• **WORK ORDER**
From the first line down to the line containing "UZV vyšetrenie (skrótum, semenníky, vrátane", print the records below exactly, leaving every picture out.

• **EXERCISE DATA**
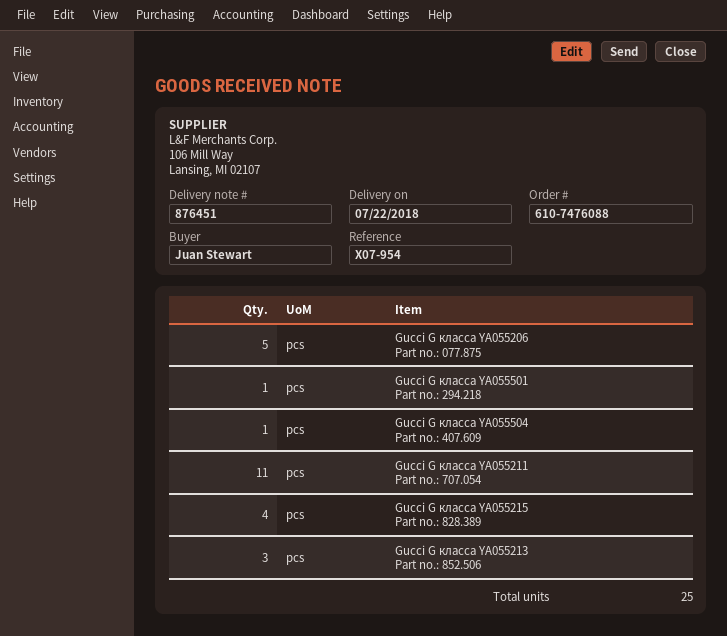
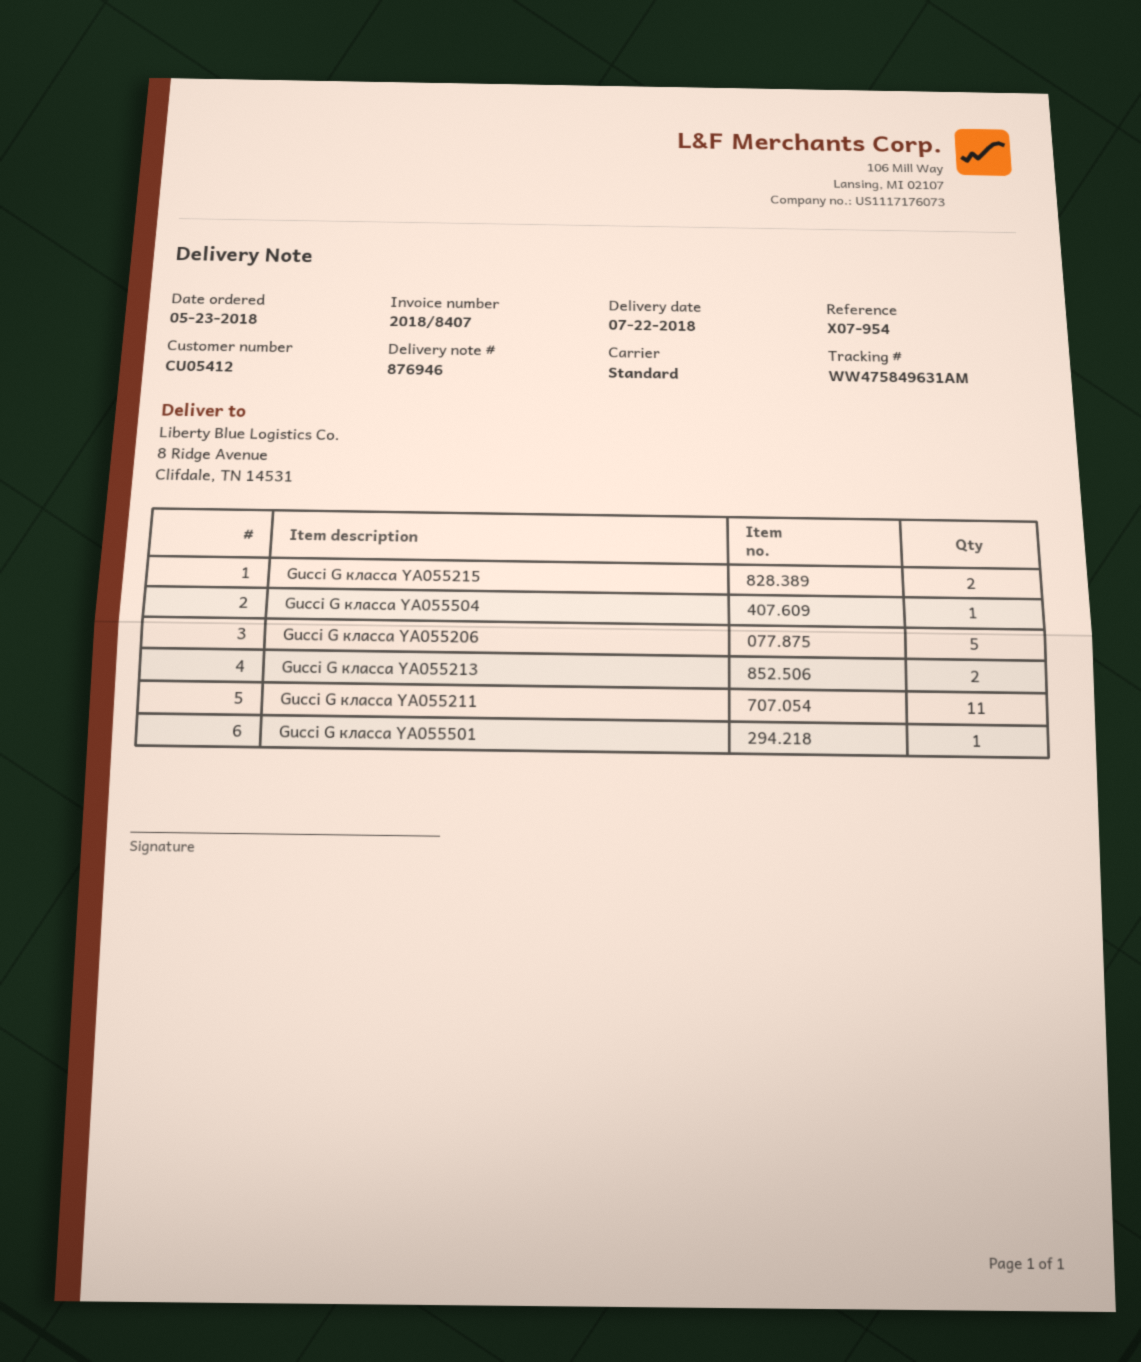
delivery note number: 876451 -> 876946
Gucci G класса YA055215: 4 -> 2
Gucci G класса YA055213: 3 -> 2

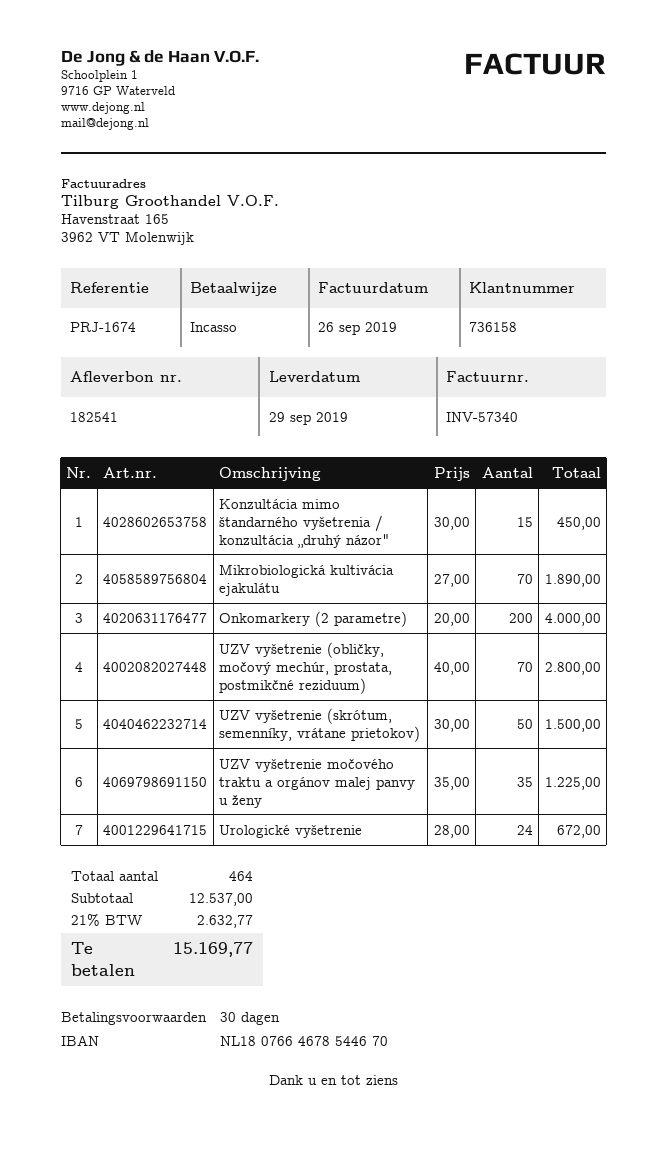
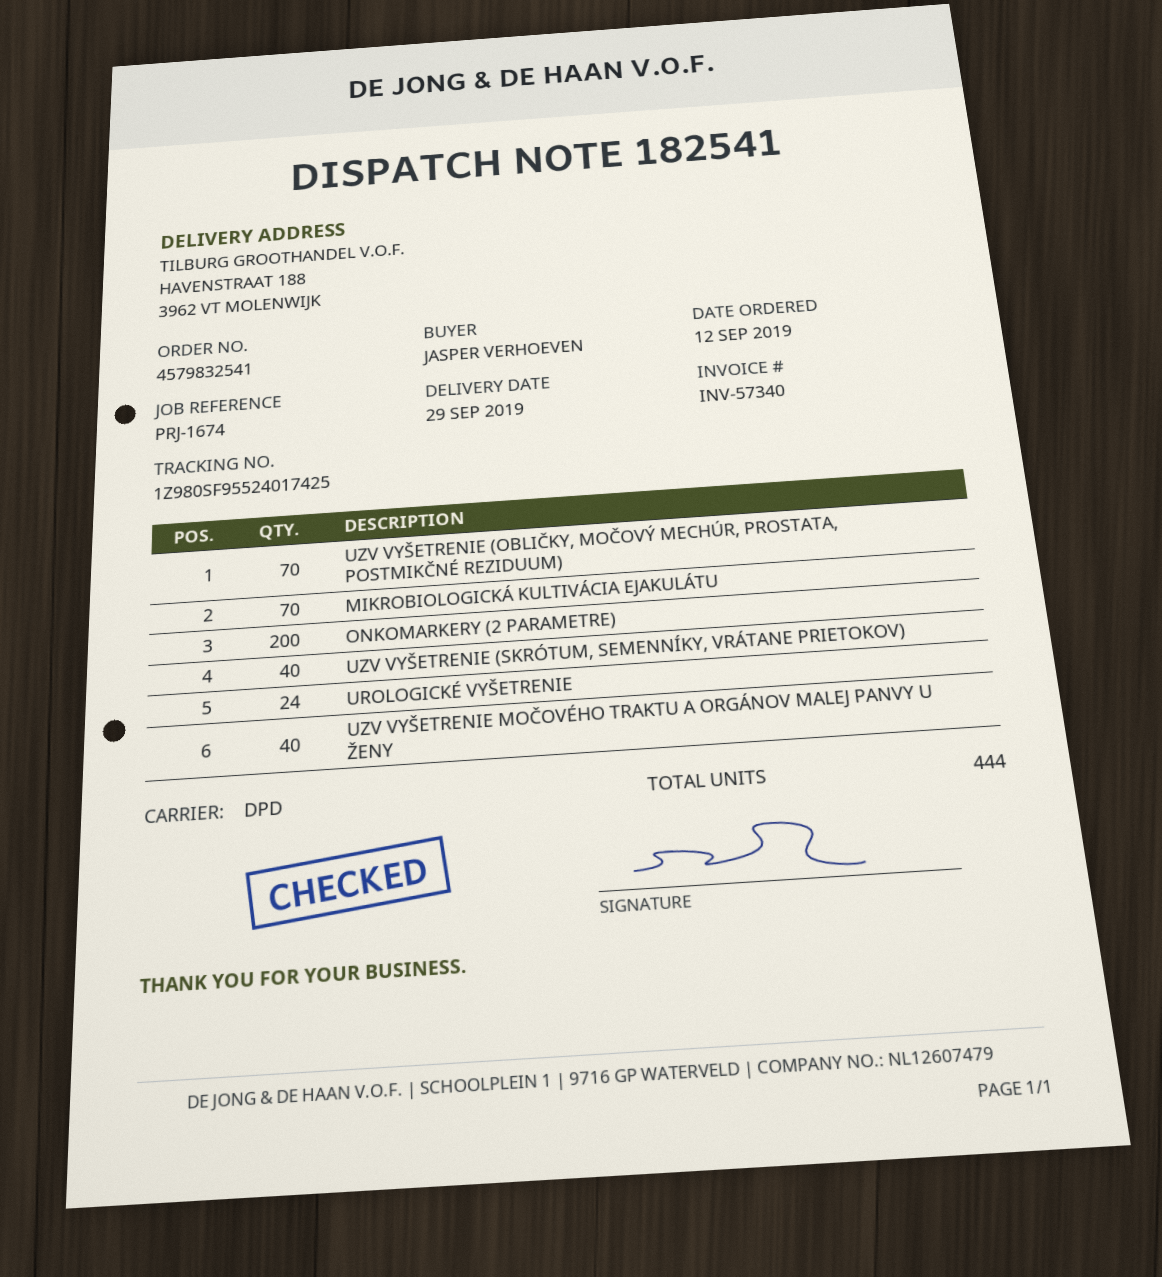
Konzultácia mimo štandarného vyšetrenia / konzultácia „druhý názor": 15 -> none
UZV vyšetrenie (skrótum, semenníky, vrátane prietokov): 50 -> 40
UZV vyšetrenie močového traktu a orgánov malej panvy u ženy: 35 -> 40
total quantity: 464 -> 444

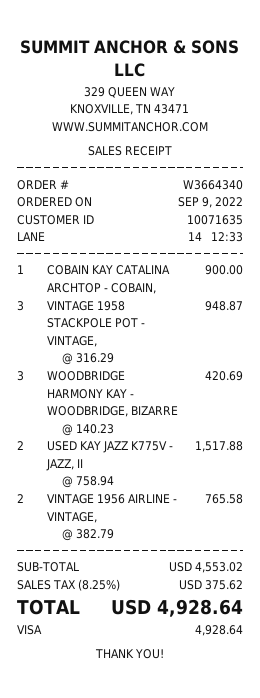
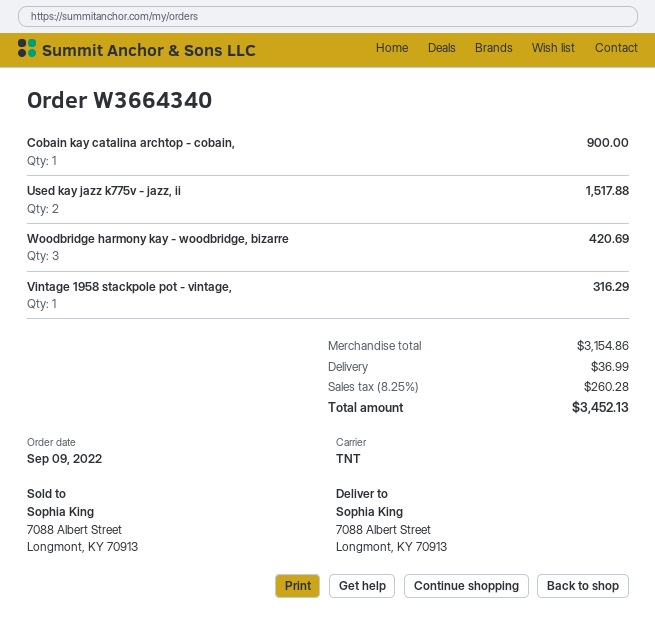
VINTAGE 1958 STACKPOLE POT - VINTAGE,: 3 for 948.87 -> 1 for 316.29
VINTAGE 1956 AIRLINE - VINTAGE,: 2 for 765.58 -> none
subtotal: 4553.02 -> 3154.86
shipping: none -> 36.99
tax: 8.25% = 375.62 -> 8.25% = 260.28
total: 4928.64 -> 3452.13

• **ANSWER**
delivery note number: 876451 -> 876946
Gucci G класса YA055215: 4 -> 2
Gucci G класса YA055213: 3 -> 2

Konzultácia mimo štandarného vyšetrenia / konzultácia „druhý názor": 15 -> none
UZV vyšetrenie (skrótum, semenníky, vrátane prietokov): 50 -> 40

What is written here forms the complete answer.